--- START ---
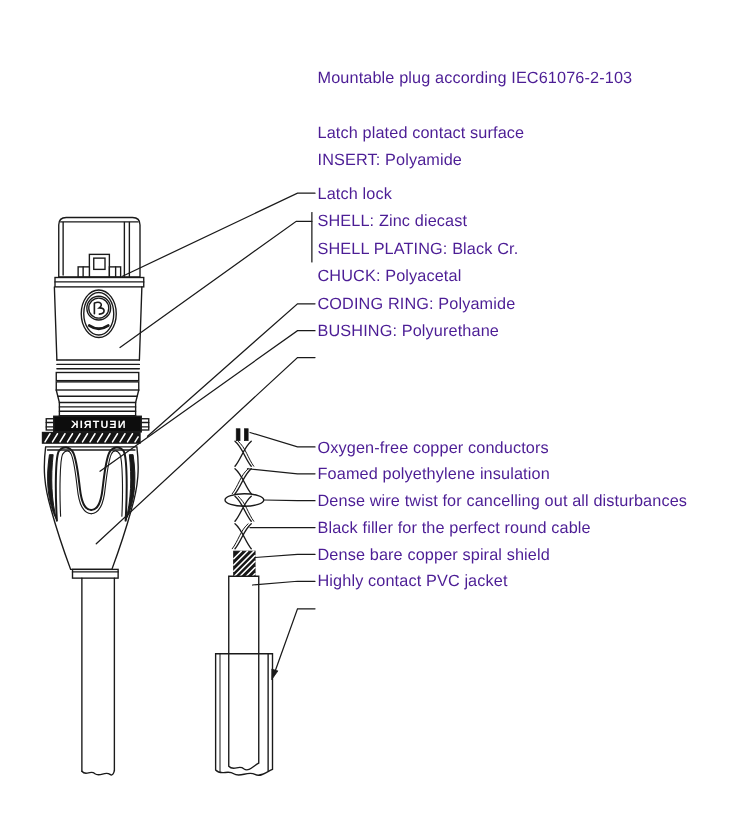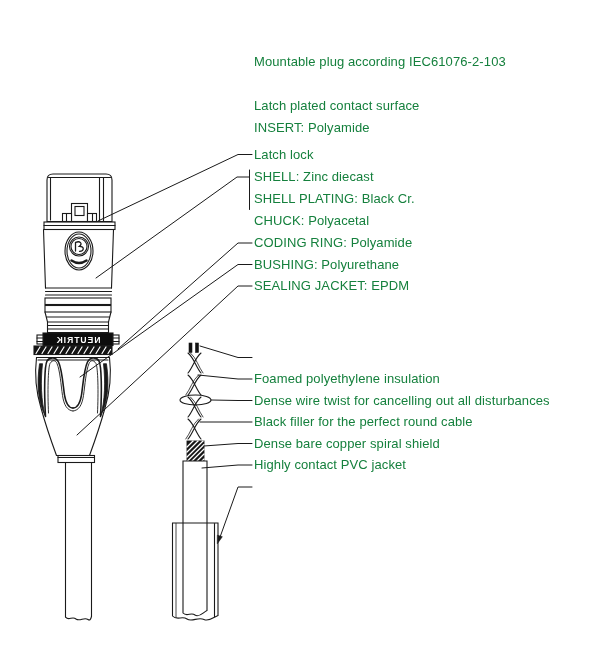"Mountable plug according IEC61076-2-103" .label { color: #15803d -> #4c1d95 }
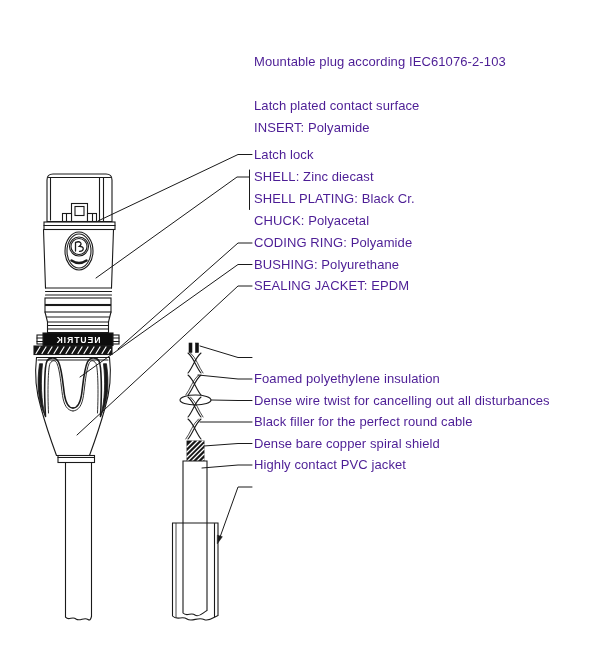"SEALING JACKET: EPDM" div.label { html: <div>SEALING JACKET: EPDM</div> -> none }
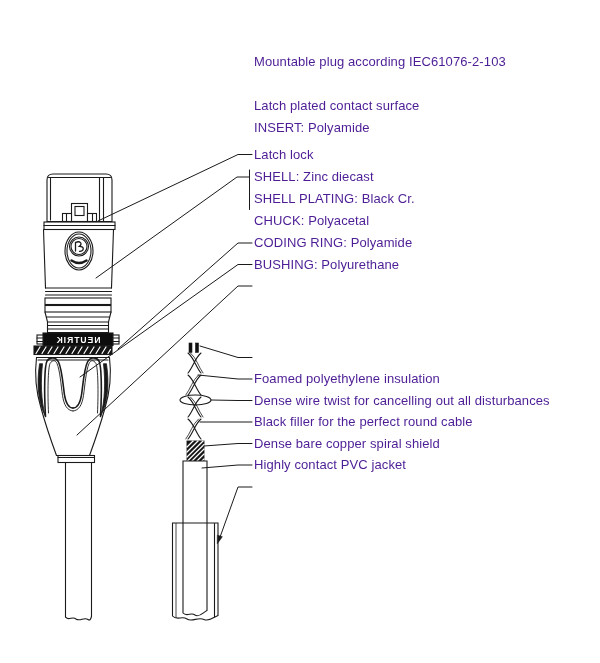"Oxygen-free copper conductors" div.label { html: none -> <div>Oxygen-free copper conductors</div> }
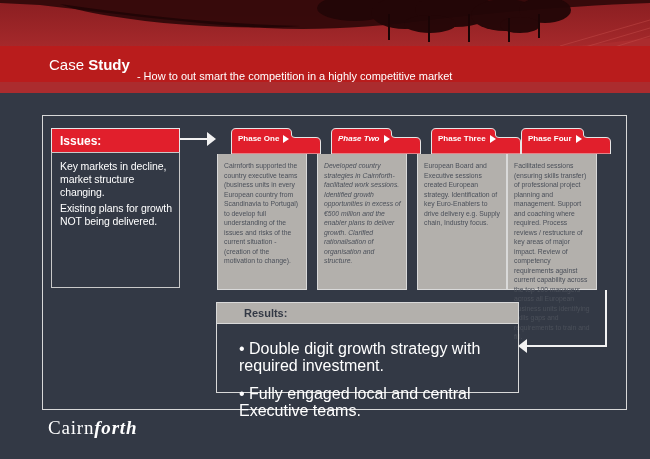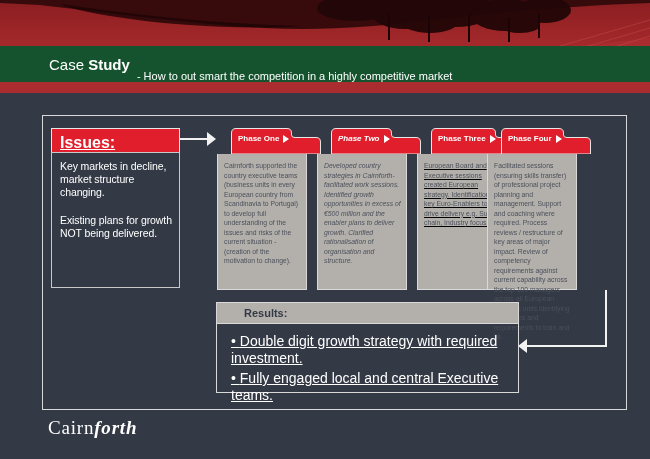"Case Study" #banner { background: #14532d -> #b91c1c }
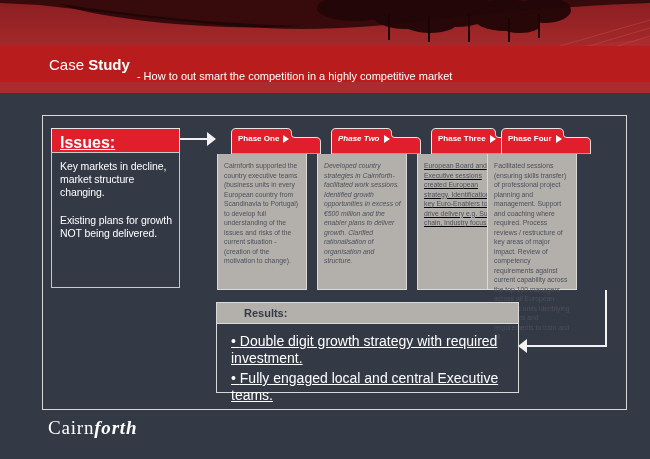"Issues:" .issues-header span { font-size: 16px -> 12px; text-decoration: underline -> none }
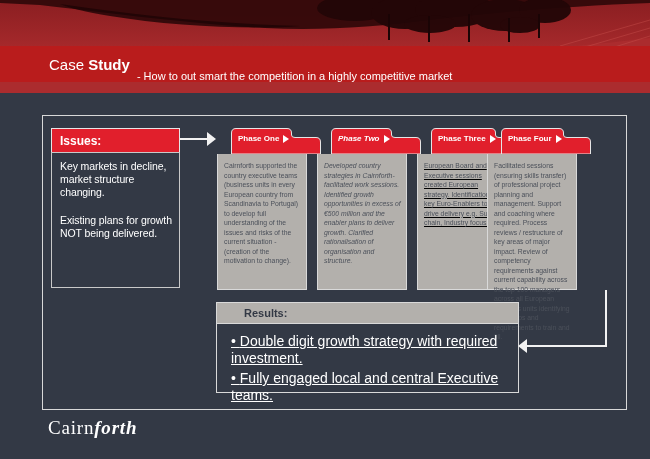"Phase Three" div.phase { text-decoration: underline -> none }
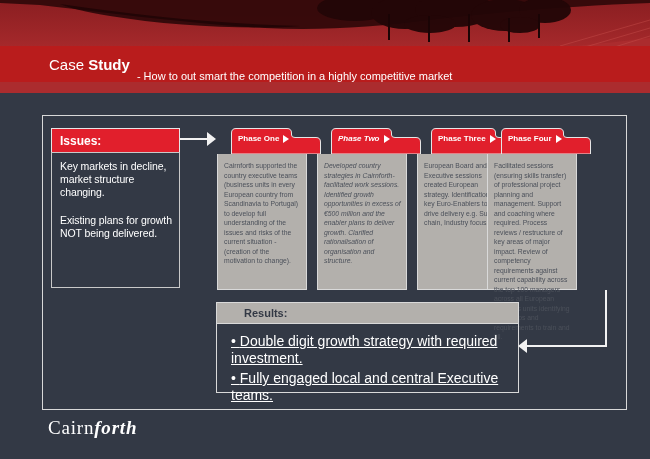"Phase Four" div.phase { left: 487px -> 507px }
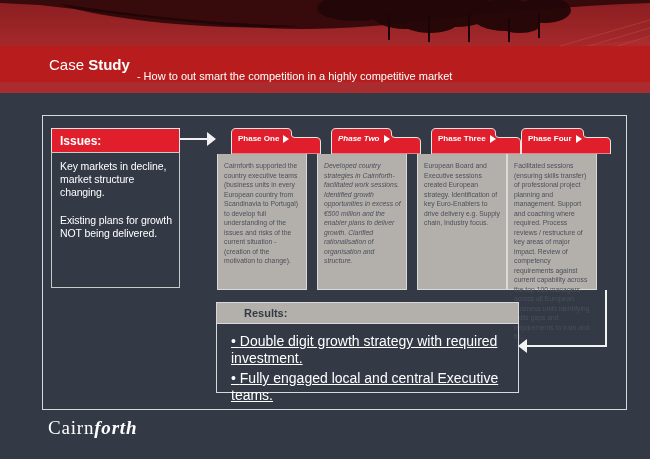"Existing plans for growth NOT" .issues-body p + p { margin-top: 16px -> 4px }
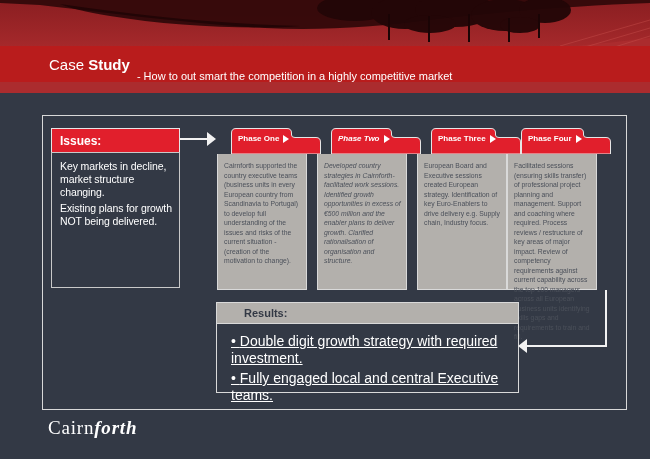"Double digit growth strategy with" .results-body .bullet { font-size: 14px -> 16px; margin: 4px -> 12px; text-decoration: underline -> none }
--- END ---
--- START ---
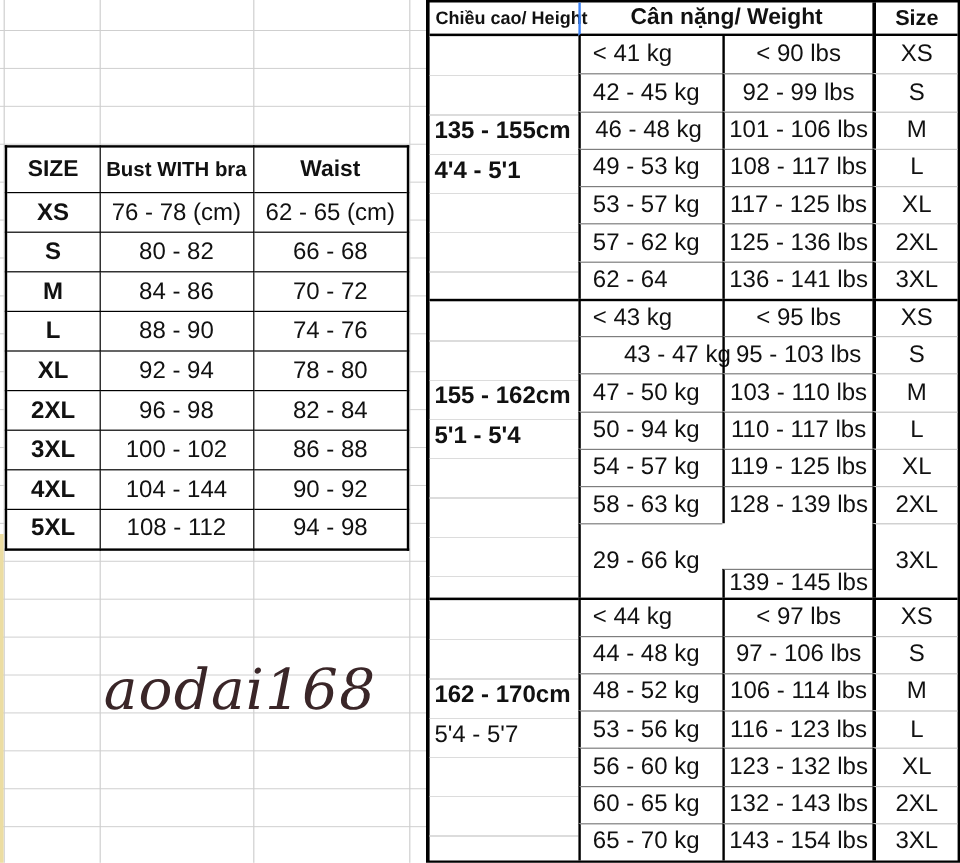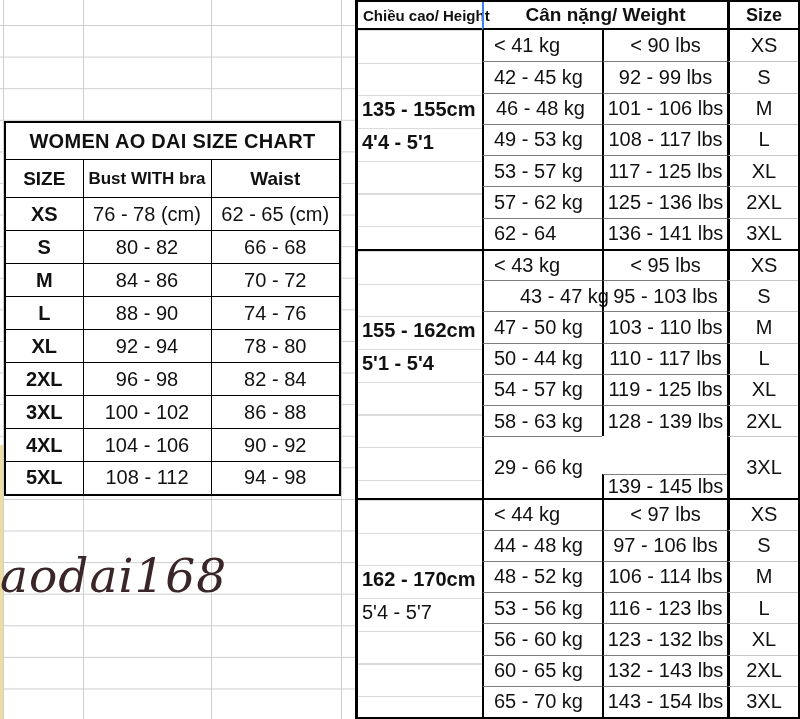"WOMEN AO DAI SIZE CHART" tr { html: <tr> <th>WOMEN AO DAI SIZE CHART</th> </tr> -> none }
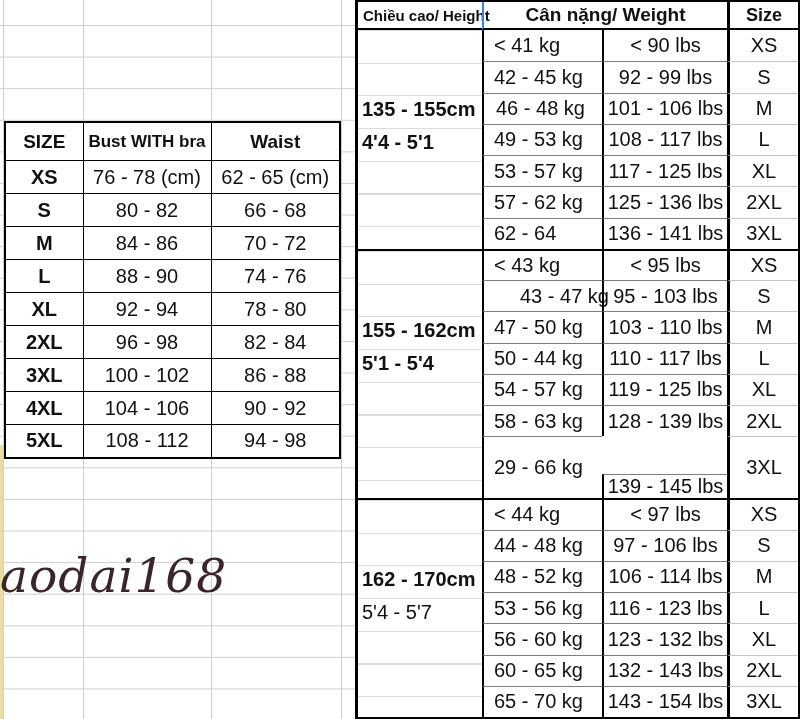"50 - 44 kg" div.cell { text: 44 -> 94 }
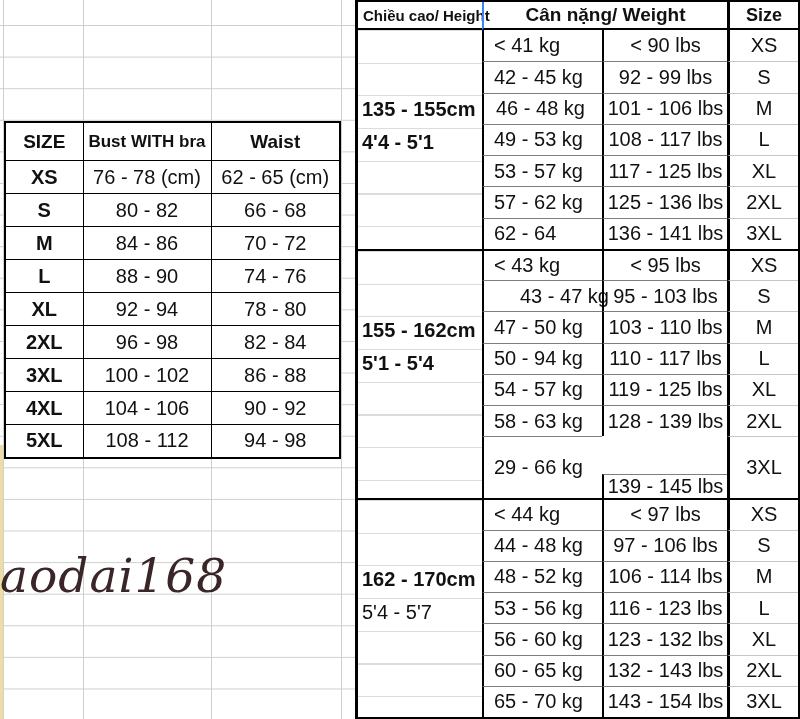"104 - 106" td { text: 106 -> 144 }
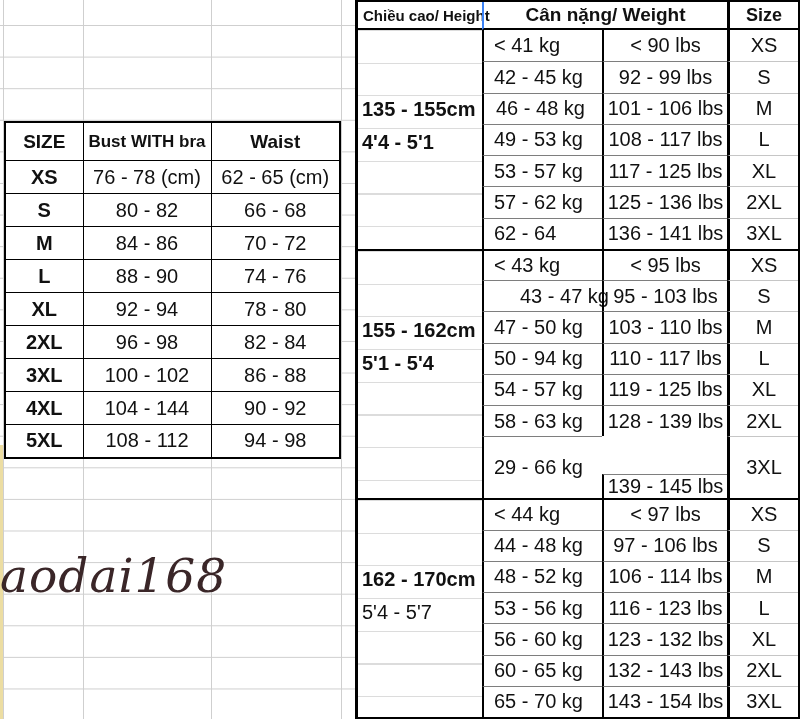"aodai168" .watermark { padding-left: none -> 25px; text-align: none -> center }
--- END ---
- [What the task requires]: For the material above, give again only the lines starting at the line that contains "left: 487px ->" and ending at the line that contains "digit growth strategy". Pictures do not belong in the copy.

- [Reply to the exercise]:
"Phase Four" div.phase { left: 487px -> 507px }
"Existing plans for growth NOT" .issues-body p + p { margin-top: 16px -> 4px }
"Double digit growth strategy with" .results-body .bullet { font-size: 14px -> 16px; margin: 4px -> 12px; text-decoration: underline -> none }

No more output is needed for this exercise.